As an organization with Steering councils, and whatnot, I take no pride in reminding that train has sailed :wink: So expectations are high and rightly so in my opinion.

But like I said no harm done, from SciPy’s perspective we would be happy to implement stable API and its implications on C extension modules.

1 Like

I’ve updated PEP 793 based on the discussions:

  • Remove the hook’s spec argument (see C API WG discussions)
  • Add const to arguments we don’t change (as requested by Antoine)
  • Show token use in the example (multiple people thought it’d help you find a module object, rather than check you have the right one)
  • Add rejected idea about changing PyModuleDef to no longer be a PyObject.

About the rejected idea: I tried implementing it, and I think it’s a hard-to-support hack. But a part of my attempt now lives in PyModuleDef_Init, as a sanity check that we can remove at any time.

1 Like

So far I have:

  • Scientific Python maintainers:

    • NumPy (Matti Piccus on the mailing list): If I were still developing PyPy, I would groan at the need to support yet another new C-API with its attendant corner cases, but as a NumPy developer I will just go with the flow and do whatever is recommended by the CPython core team. Module initialization is not a prime pain point of the NumPy project right now, and I hope it will not become so due to interpreter changes.

    • SciPy (Ilhan Polat here: asked on their discourse): “From SciPy point of view, this is not much of a design decision we need to make, just as the multi-phase initialization discussion lead to, if you folks say jump, we’ll jump since we typically don’t know the implications (yet) and so far we have been copy pasting what is provided to us.”

    • pandas: I did not ask yet

    • PyArrow: Antoine Pitrou: defers to Cython

  • Other core developers outside the C API WG

    • see Stefan Behnel, Antoine Pitrou.
    • at the core dev sprint we asked core devs (unfortunately I don’t have exact quotes):
      • @eric.snow (who’s been involved in the affected area of the import machinery lately): We should do this cleanup regardless of the free-threading benefits.
      • @colesbury the free-threader: No strong opinion between this and changing PyModuleDef (what I now list as a rejected idea in PEP 793)
  • Binding generator maintainers

If I may summarize (though I may be biased): compared to either Stable ABI or free-threading, this API isn’t the hard part :‍)

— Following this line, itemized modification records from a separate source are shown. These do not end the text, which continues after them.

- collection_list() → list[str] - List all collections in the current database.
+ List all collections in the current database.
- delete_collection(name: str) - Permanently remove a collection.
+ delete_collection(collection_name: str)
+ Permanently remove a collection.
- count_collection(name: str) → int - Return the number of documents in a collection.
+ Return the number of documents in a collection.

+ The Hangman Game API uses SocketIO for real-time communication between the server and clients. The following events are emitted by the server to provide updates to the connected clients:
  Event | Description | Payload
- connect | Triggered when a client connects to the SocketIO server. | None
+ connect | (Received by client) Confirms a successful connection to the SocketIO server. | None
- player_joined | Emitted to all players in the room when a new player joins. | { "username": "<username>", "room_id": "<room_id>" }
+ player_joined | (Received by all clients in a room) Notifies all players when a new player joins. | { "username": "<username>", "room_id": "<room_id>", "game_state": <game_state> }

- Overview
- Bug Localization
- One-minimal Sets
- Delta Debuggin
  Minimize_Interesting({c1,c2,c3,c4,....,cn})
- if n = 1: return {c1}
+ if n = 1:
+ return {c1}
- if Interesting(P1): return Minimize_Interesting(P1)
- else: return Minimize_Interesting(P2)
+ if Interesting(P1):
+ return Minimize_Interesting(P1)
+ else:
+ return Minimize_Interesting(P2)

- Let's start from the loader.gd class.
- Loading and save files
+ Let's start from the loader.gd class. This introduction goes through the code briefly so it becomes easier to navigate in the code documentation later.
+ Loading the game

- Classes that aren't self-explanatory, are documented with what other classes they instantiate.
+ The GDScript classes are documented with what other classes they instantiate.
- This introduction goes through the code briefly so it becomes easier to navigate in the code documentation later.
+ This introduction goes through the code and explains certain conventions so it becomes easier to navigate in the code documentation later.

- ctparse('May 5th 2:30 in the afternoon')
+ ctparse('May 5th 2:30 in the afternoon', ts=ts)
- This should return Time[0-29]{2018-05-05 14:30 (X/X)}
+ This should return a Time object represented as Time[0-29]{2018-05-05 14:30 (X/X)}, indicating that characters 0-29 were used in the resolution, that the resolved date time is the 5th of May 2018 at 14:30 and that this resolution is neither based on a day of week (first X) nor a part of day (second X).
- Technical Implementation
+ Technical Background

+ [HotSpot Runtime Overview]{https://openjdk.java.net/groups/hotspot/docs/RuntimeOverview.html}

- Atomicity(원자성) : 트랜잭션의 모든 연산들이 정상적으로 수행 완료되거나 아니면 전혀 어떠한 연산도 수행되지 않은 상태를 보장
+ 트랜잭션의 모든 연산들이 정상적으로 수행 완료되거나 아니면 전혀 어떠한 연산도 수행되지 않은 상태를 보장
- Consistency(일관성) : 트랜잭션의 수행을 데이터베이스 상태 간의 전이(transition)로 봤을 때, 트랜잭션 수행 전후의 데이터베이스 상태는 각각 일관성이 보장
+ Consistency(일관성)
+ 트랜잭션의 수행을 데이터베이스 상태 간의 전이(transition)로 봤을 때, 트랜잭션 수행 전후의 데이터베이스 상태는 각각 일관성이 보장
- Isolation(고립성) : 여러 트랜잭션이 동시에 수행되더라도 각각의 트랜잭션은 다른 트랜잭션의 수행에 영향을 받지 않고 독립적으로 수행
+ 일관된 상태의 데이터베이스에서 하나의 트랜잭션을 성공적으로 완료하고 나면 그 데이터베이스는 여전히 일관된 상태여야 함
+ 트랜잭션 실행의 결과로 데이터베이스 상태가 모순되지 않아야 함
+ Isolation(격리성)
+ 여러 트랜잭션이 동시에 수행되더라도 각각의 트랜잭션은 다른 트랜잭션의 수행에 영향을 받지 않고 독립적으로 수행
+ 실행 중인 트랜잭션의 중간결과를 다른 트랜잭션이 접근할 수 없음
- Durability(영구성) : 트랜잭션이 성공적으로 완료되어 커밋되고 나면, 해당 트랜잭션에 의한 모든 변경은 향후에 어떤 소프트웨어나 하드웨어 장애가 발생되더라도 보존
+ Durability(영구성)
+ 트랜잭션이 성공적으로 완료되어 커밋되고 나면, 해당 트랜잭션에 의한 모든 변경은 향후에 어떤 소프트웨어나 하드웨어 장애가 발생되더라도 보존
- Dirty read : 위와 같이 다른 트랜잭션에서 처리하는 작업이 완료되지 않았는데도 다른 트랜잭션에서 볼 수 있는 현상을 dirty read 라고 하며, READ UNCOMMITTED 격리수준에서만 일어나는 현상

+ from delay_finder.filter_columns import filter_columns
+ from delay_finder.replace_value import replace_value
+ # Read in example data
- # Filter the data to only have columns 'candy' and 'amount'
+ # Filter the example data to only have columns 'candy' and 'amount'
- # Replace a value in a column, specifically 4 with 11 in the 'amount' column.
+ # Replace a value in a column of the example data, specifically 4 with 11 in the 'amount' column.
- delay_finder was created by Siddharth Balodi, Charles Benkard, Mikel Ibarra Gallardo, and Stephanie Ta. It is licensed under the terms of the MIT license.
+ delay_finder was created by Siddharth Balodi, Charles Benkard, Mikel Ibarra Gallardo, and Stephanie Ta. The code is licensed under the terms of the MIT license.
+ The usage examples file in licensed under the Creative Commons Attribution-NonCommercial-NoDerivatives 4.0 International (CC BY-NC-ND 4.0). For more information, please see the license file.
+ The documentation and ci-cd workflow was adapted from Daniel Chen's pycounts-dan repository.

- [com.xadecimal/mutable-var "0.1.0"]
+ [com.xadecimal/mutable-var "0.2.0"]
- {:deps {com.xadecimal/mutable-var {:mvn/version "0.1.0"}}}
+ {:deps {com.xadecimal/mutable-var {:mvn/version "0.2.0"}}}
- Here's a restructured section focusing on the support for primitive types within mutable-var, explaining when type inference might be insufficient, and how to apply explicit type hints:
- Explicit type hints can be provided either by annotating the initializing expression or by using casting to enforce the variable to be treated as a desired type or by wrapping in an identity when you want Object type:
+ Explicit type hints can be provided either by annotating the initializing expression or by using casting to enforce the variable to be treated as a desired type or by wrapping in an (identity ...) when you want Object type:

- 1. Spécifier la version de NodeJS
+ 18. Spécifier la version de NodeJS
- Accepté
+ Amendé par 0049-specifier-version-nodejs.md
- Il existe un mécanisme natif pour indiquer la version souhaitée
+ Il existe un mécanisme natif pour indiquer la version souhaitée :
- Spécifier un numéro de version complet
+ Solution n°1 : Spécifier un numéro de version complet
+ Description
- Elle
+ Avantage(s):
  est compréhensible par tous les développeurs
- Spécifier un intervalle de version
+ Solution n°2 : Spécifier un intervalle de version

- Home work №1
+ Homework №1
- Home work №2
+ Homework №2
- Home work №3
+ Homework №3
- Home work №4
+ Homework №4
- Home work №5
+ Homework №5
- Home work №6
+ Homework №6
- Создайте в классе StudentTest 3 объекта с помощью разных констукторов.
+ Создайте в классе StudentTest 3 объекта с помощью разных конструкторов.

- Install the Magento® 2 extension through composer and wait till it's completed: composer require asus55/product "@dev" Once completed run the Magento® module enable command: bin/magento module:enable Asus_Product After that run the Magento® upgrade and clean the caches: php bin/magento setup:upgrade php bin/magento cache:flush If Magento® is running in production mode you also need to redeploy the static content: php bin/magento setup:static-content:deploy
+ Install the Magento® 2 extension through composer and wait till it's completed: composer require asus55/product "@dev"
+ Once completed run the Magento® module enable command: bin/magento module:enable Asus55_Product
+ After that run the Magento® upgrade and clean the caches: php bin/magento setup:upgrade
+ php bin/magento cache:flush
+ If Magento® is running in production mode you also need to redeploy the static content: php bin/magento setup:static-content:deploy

I might add that Steve – the dissenting voice in the C API WG – is writing his own PEP that currently requires PEP 793.

5 Likes

And will continue to require it, because it’s a good design (and better with the latest changes).

My PEP also schedules it to be added at the same time as we have an entire long-term stable ABI for users to migrate to, so that users can migrate all at once, with absolutely no pressure to migrate now even though it doesn’t buy them anything (and also without putting pressure on us to maintain yet another way to load modules).

2 Likes

I’ll add my late $2c with my NumPy, SciPy and PyWavelets hat on (aligned with what Matti and Ilhan said): we can pretty easily adapt to the proposed changes, and are happy to do so given the benefits. I also don’t have a preference between the two competing proposals - some disruption seems fine, as long as we get to the end goal here.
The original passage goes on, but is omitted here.